Please enjoy the latest edition of Short Circuit, a weekly feature written by a bunch of people at the Institute for Justice.

New on the Short Circuit podcast, YouTube version: The latest in Christmas sweater fashion plus the Virginia Readmission Act and fake environmental regulations.

  1. New York ne’er-do-well on supervised release fails drug tests and gets caught on video outside the jurisdiction—among other violations of his release terms—and is sentenced to more prison time. But is it an Appointments Clause problem that the judge was promoted to the circuit court in the meantime and was only sitting back on the district court by designation? Second Circuit: Nope, we’ve done this designation business for two centuries. Also, you don’t get a jury for the revocation of supervised release (based on a multifactor test from a Justice Breyer concurrence the last time this thorny Sixth Amendment issue was considered by SCOTUS).
  2. New Jersey elementary-school mom encounters LGBTQ-pride posters at school, gets upset when her seven-year-old daughter proceeds to ask her what “polysexual” means, and criticizes the school on social media. After which military personnel at nearby base (some of whom also have kids at the school) perceive her post as extremist and involve local police and state homeland-security bureaucracy. Which leads to the social-media post’s being taken down (at the urging of a police chief) and armed police officers’ attending the next school meeting. Mom sues for First Amendment violations, seeking damages and a preliminary injunction. Third Circuit: Since many of the officials’ behavior was pretty obviously “beyond the pale,” the mom may well have a good claim for damages, but because the censorship campaign had subsided before she filed suit, she lacks standing to seek a preliminary injunction.
  3. Allegation: Harrisburg, Penn. detective misrepresents and omits key facts in order to get man charged with a bevy of serious and not-so-serious crimes after 2017 shooting. Some charges are dropped, and he’s acquitted of all the rest after spending 18 months in jail. Can he sue the detective for malicious prosecution? District court: Oh yes, he can. Third Circuit: There was probable cause for the misdemeanor marijuana charge, so fibbing a little to get him charged with attempted homicide was fine. Or at least a reasonable officer could have thought so until SCOTUS said otherwise earlier this year—too late to help this plaintiff. Denial of QI reversed.
  4. Married guy with 3 kids and a household income of around $300 a week underreports that income to get food stamps. In 1995. Gets 3 years’ probation.
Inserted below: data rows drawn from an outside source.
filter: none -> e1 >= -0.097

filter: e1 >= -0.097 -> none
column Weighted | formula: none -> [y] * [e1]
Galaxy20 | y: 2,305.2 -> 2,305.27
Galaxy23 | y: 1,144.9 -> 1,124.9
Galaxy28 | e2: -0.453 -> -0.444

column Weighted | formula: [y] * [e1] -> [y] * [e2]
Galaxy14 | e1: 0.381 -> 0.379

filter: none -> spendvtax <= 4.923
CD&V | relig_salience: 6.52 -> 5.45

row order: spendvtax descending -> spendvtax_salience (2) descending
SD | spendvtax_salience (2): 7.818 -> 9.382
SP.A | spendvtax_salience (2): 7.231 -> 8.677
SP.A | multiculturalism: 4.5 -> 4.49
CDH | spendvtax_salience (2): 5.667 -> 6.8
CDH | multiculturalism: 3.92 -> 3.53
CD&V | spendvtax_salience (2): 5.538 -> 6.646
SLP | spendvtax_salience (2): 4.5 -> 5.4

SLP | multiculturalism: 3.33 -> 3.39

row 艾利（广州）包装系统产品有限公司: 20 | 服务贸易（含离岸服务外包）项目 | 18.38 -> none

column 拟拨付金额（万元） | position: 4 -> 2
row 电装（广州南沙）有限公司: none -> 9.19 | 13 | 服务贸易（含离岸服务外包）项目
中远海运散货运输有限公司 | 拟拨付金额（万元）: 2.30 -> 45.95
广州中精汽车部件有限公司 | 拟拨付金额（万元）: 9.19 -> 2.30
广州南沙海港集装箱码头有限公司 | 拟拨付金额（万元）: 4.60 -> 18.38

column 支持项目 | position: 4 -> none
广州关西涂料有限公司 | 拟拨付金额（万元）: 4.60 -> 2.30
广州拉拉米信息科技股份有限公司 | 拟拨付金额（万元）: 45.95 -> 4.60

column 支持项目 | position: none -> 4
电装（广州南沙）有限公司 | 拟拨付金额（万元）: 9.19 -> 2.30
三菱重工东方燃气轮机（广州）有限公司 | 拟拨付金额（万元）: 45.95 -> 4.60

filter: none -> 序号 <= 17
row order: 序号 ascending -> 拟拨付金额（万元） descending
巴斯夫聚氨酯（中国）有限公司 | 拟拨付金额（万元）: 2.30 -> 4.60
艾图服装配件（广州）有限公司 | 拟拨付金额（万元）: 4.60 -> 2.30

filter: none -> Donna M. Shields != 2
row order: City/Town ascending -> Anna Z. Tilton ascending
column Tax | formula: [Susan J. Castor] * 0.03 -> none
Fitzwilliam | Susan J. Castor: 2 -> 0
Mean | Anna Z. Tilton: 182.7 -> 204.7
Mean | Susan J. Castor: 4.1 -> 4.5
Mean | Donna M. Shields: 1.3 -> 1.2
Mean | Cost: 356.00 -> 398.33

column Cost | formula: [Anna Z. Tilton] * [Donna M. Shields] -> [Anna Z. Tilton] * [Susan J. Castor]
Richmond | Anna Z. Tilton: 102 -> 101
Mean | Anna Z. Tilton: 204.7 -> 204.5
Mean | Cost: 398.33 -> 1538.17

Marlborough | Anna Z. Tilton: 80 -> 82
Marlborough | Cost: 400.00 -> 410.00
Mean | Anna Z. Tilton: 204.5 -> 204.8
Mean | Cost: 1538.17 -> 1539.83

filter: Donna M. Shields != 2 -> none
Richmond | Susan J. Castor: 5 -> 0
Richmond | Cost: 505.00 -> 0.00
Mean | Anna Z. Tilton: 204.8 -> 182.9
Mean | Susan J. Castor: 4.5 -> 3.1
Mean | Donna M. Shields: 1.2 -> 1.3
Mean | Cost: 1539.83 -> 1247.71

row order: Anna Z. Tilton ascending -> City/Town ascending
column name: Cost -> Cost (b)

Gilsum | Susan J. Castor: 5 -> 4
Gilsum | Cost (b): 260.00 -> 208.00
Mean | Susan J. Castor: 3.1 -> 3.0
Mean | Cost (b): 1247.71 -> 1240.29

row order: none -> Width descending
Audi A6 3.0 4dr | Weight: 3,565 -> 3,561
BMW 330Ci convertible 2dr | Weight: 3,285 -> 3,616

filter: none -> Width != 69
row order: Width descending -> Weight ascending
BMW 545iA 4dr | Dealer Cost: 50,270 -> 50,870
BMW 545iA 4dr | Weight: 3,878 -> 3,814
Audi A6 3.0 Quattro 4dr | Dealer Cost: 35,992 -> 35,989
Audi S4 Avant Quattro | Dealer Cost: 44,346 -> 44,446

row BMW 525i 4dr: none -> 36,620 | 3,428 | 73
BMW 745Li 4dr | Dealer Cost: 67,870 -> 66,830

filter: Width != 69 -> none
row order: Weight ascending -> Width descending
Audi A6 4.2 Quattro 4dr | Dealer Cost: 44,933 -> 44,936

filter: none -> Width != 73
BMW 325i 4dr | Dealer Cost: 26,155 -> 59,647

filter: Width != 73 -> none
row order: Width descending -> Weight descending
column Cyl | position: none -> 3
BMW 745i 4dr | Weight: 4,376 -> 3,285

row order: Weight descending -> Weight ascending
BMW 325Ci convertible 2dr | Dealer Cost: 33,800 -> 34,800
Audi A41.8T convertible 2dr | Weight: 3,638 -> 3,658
Otherwise has a clean record. Can that constitutionally bar him from owning a firearm today? Third Circuit (2023, en banc): Whoa, that’s a Second Amendment violation. Supreme Court (after Rahimi): Give that another look. Third Circuit: (2024, en banc): Yeah, still a violation. Concurrence 1: Natural law is rad. Concurrence 2: Food stamps, seriously? Concurrence 3: I guess this guy can have a gun, but just about no other law breaker. Concurrence 4: Maybe just no guns for the maximum sentence? Dissent: The guy dissed the Sovereign.
  5. Allegation: Laurel, Miss. police detain potentially intoxicated man at traffic stop. His brother, not detained, hangs around for a bit but then walks away hurriedly. An ICE agent who’d been summoned to the scene to help with translation (neither brother speaks English) shoots him in the arm, shouting afterwards: “Man, you shouldn’t have put your hand in your f*king pocket!” He was unarmed. Fifth Circuit: Can’t sue the ICE officer for excessive force under Bivens. Dissent: But he should be able to sue him under a Section 1983 “joint action” theory. A plaintiff only has to show the defendant acted jointly with a state official, not that they also conspired.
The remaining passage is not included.